Back to Paul. Here’s our boy with a widening network of churches full of apostles, prophets, evangelists, pastors and teachers [men and women alike…alas another blog for another day], essentially a growing group of leaders in his arsenal. Yet, he has no one like Timothy he could confidently declare would be genuinely concerned for the welfare of the Philippian church. 


I don’t for one second assume that Paul’s other ministerial companions were short on compassion, only that Timothy somehow occupied a unique level of rare air. His was an elite, uncommon level of care. I’m not curious as to why all this ended up in one chapter of one letter from Paul, either. The part about thinking less of oneself and the part about esteeming others’ welfare so highly. It’s the same today as it must have been back then. 


Truly caring more about others is so rare because thinking too highly of ourselves is so common.


What if the key to being selfless really is to simply think of yourself less?


These days, you don’t have to look hard to find believers on opposite sides of many points along the spectrum. And the more you observe their attitudes toward one another, you find varying degrees of selective submission [which parts of scripture matter the most to said subset of believers]. 


People tend to willingly submit to [and aggressively enforce] God's authority over some things while ignoring completely his commands towards others.


And, when we zero in on a group of believers who have honed in on God’s heart as it relates to a particular issue, they are generally happy to engage in pretty minute selective outrage towards anyone from the lost and dying world OR the believers on the other side of the fence who don’t share their particular passion. 


Let’s head back to Paul, only with a detour to see Jesus, first. 


The Father to the sheep in Matthew 25:

  • I was hungry and you fed me,

  • I was thirsty and you gave me a drink,

  • I was homeless and you gave me a room,

  • I was shivering and you gave me clothes,

  • I was sick and you stopped to visit,

  • I was in prison and you came to me.


The Father to the goats in that same passage:

  • I was hungry and you gave me no meal,

  • I was thirsty and you gave me no drink,

  • I was homeless and you gave me no bed,

  • I was shivering and you gave me no clothes,

  • Sick and in prison, and you never visited.’


Jesus was clear. Whatever we prioritized in acts of service and compassion for those who were too often last and least, we were ultimately serving Christ. Whatever we ignored in acts of service and compassion for those in such desperate straits, we were ultimately dishonoring Christ. 
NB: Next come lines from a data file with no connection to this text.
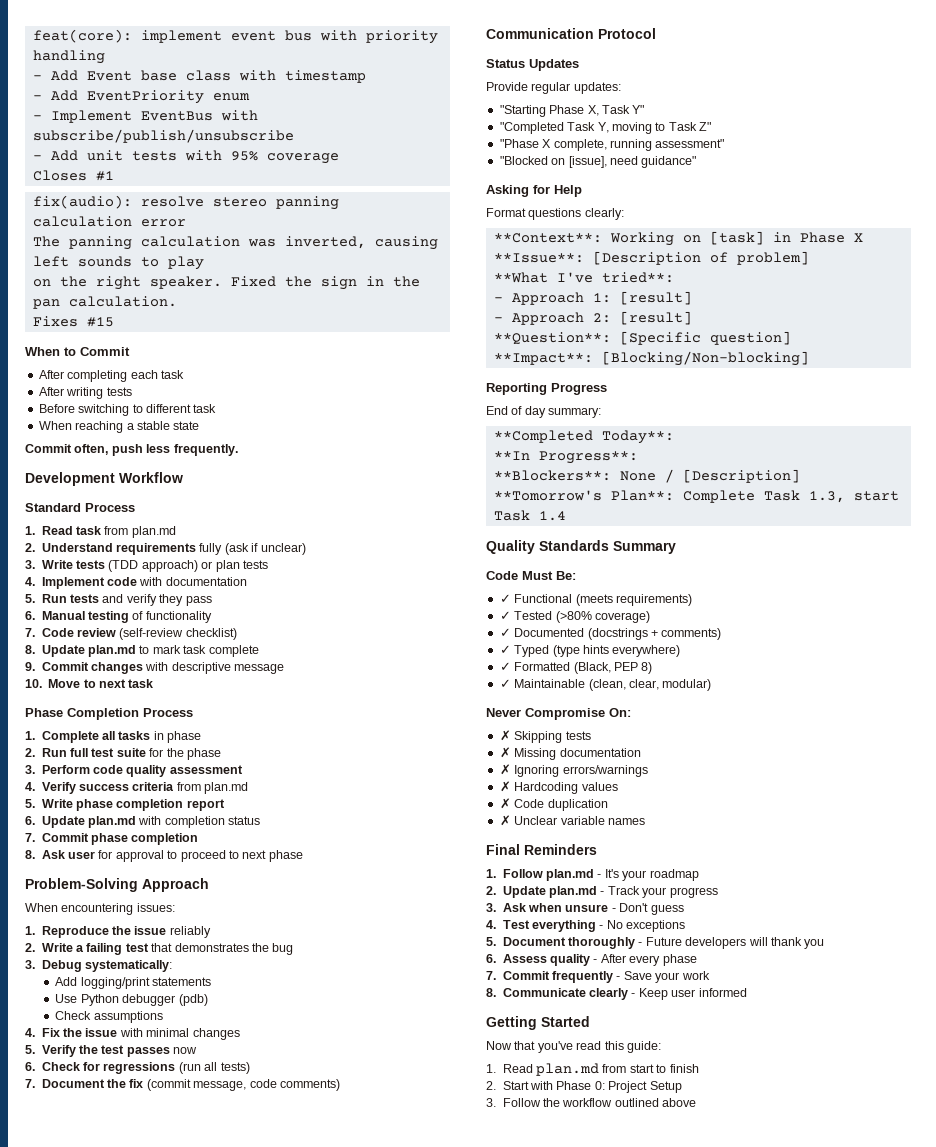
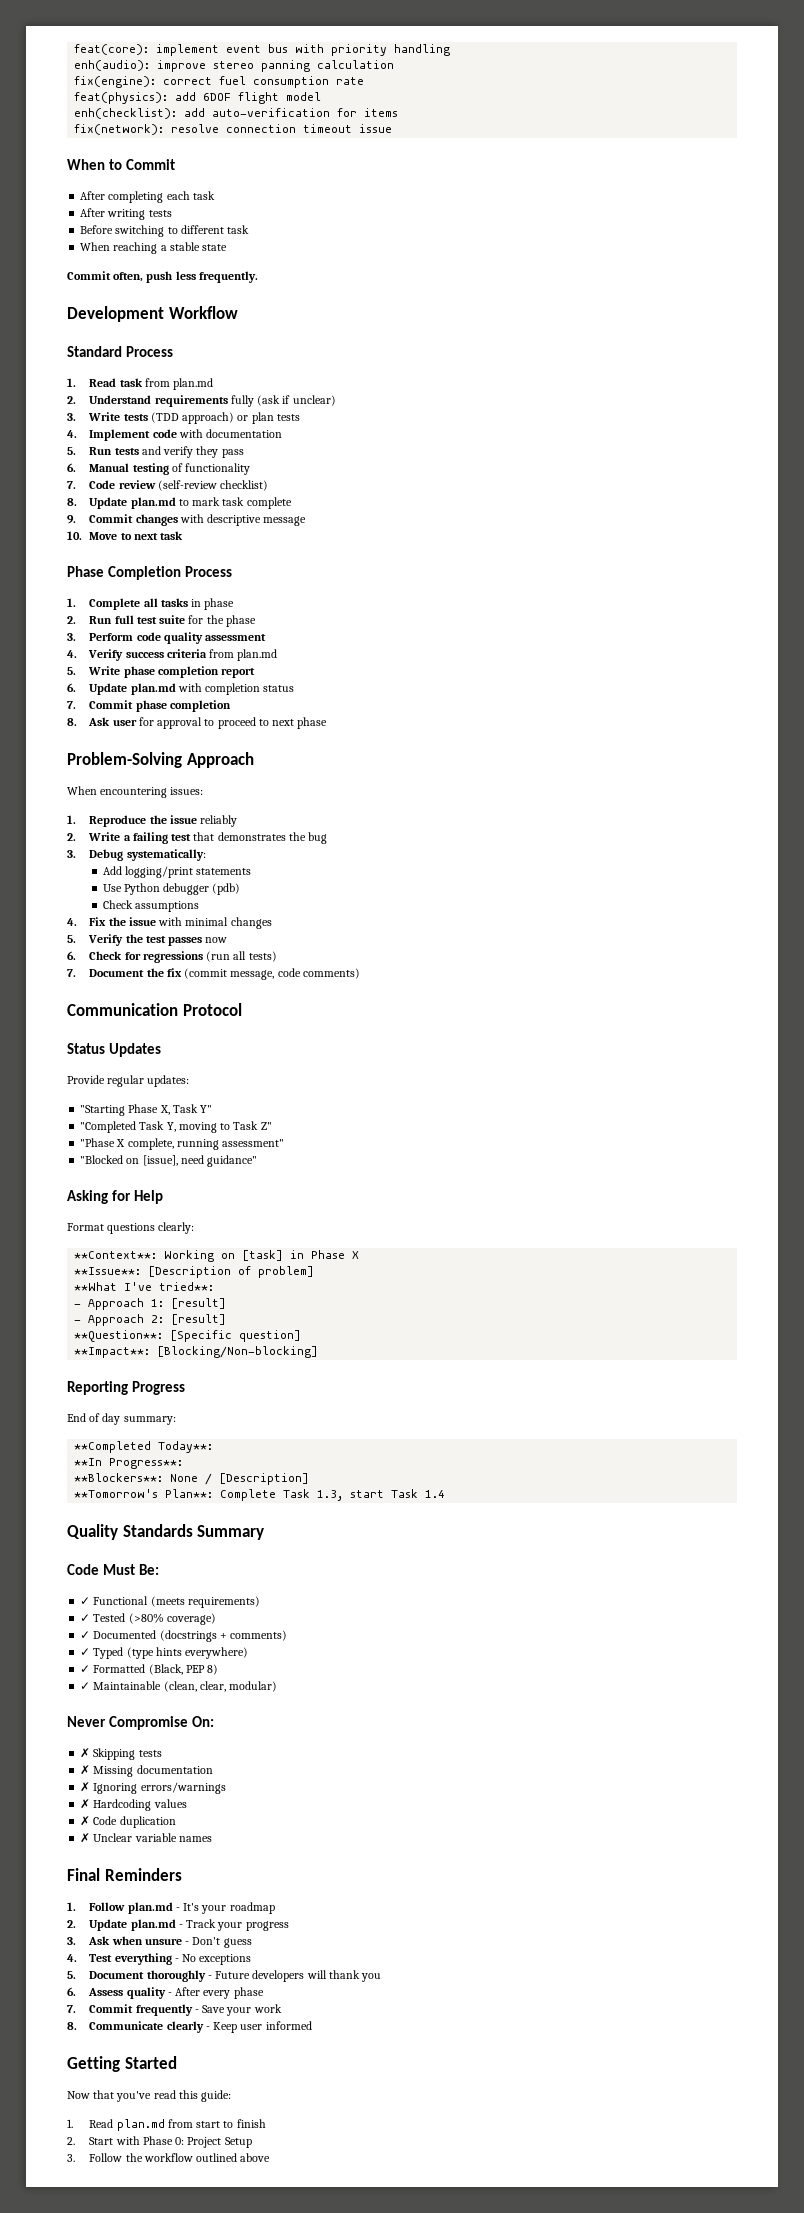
- - Add Event base class with timestamp
- - Add EventPriority enum
- - Implement EventBus with subscribe/publish/unsubscribe
- - Add unit tests with 95% coverage
- Closes #1
- fix(audio): resolve stereo panning calculation error
- The panning calculation was inverted, causing left sounds to play
- on the right speaker. Fixed the sign in the pan calculation.
- Fixes #15
+ enh(audio): improve stereo panning calculation
+ fix(engine): correct fuel consumption rate
+ feat(physics): add 6DOF flight model
+ enh(checklist): add auto-verification for items
+ fix(network): resolve connection timeout issue

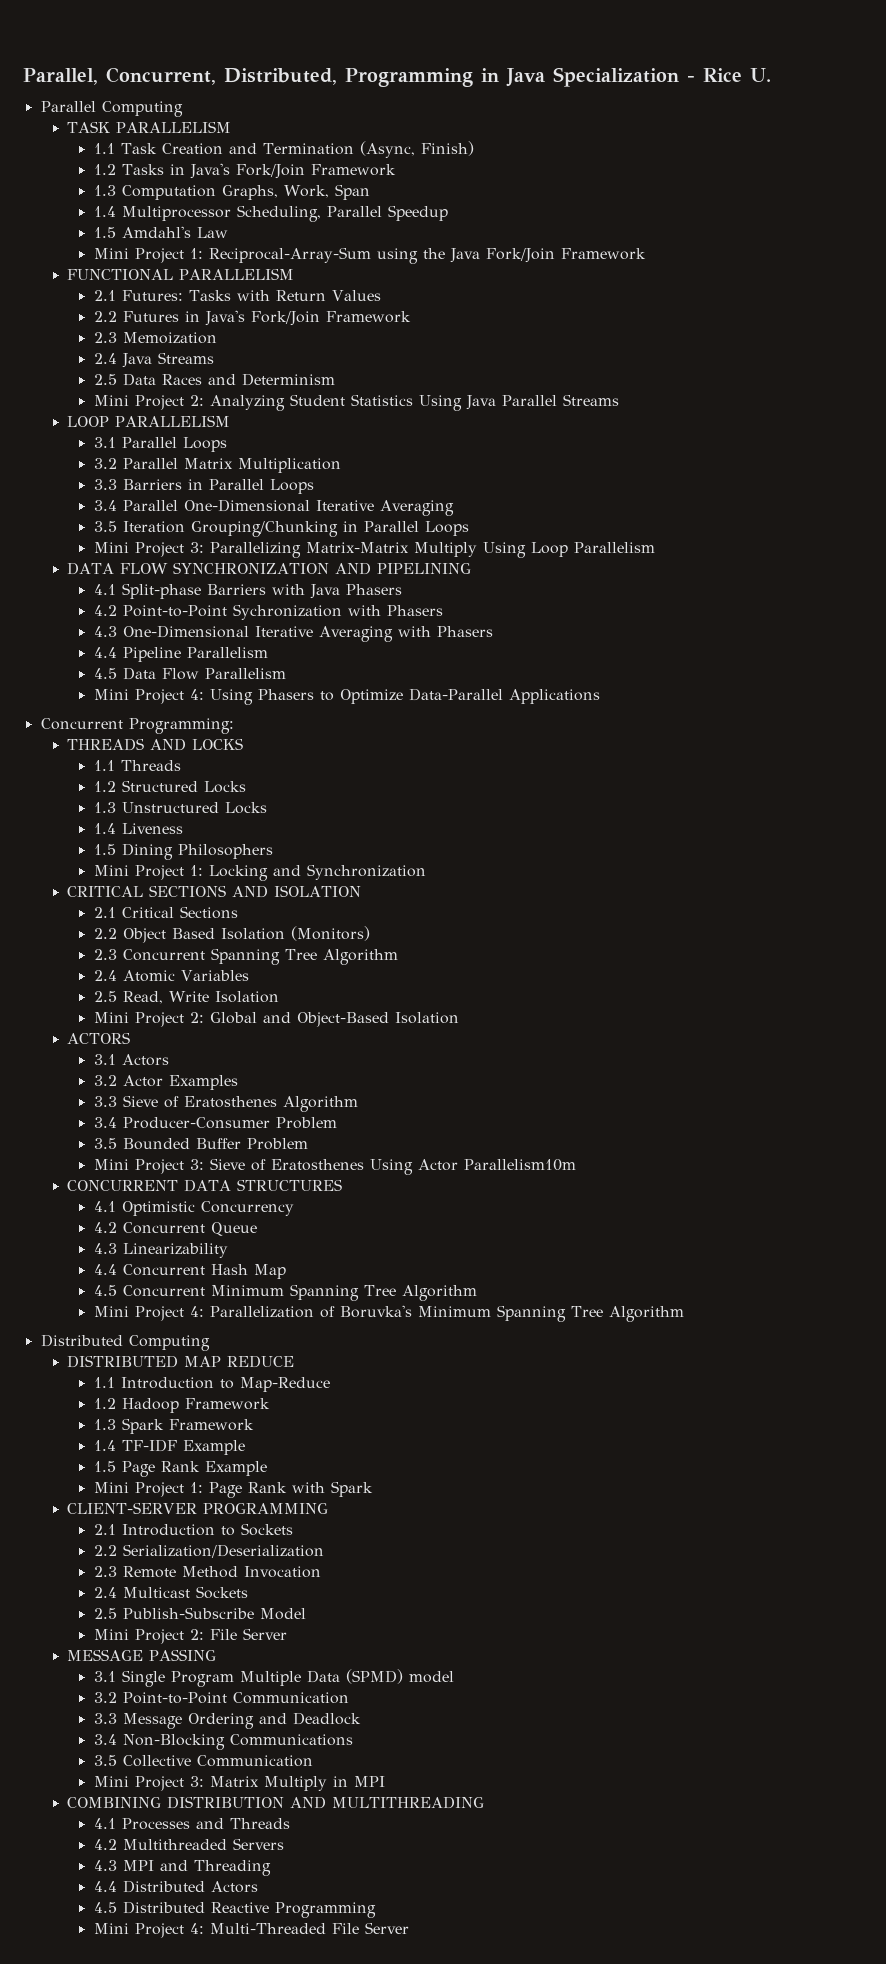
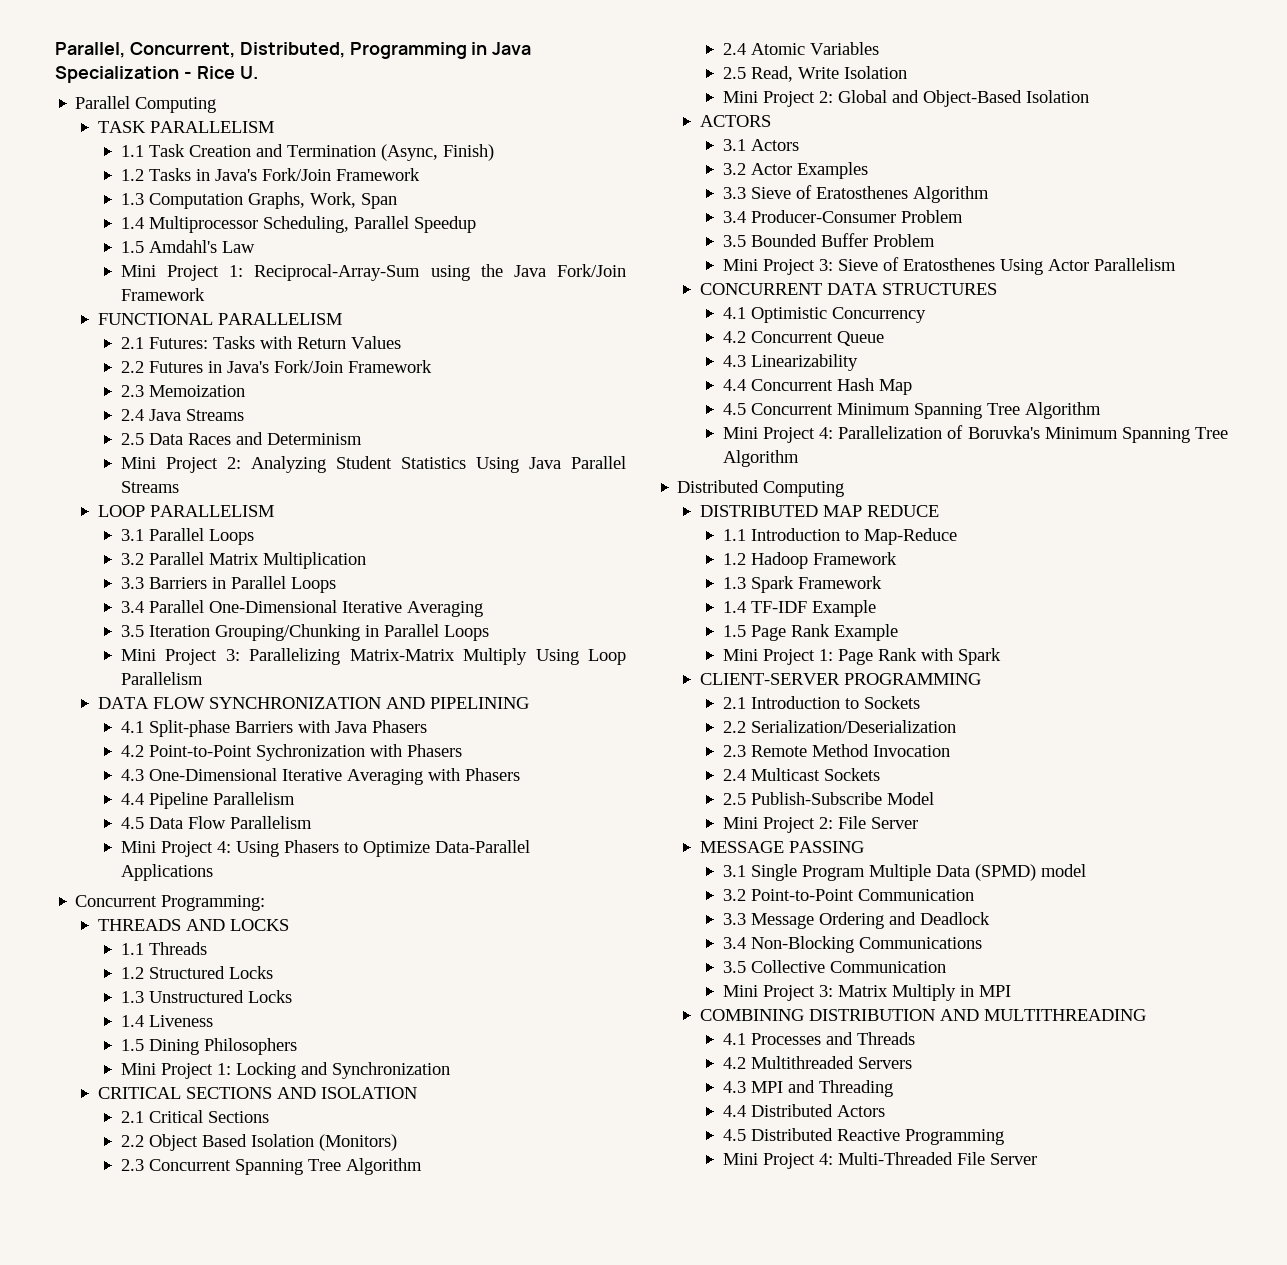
- Mini Project 3: Sieve of Eratosthenes Using Actor Parallelism10m
+ Mini Project 3: Sieve of Eratosthenes Using Actor Parallelism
Paul just so eloquently and succinctly boils it down. Serve first. Treat others better. 


Paul said, “Agree with each other, love each other, be deep-spirited friends. Don’t push your way to the front; don’t sweet-talk your way to the top. Put yourself aside, and help others get ahead. Don’t be obsessed with getting your own advantage. Forget yourselves long enough to lend a helping hand.” ~Philippians 2:3-4 [The Message this time]


Serving the “least of these” wasn't supposed to come from the “least of us.” 


What we need more than ever is believers who will occupy air that was never supposed to be rare but ultimately meant to the be rule or standard to which we all strive. If ever we are to err when selecting air, let it be as one who serves. If we're gonna be selective, let's make it toward service...toward sacrifice...toward submission.


May we be among those of whom others would say…there’s just nobody like him or her. They compassionately and humbly and most of all, constantly, put the needs of others…first.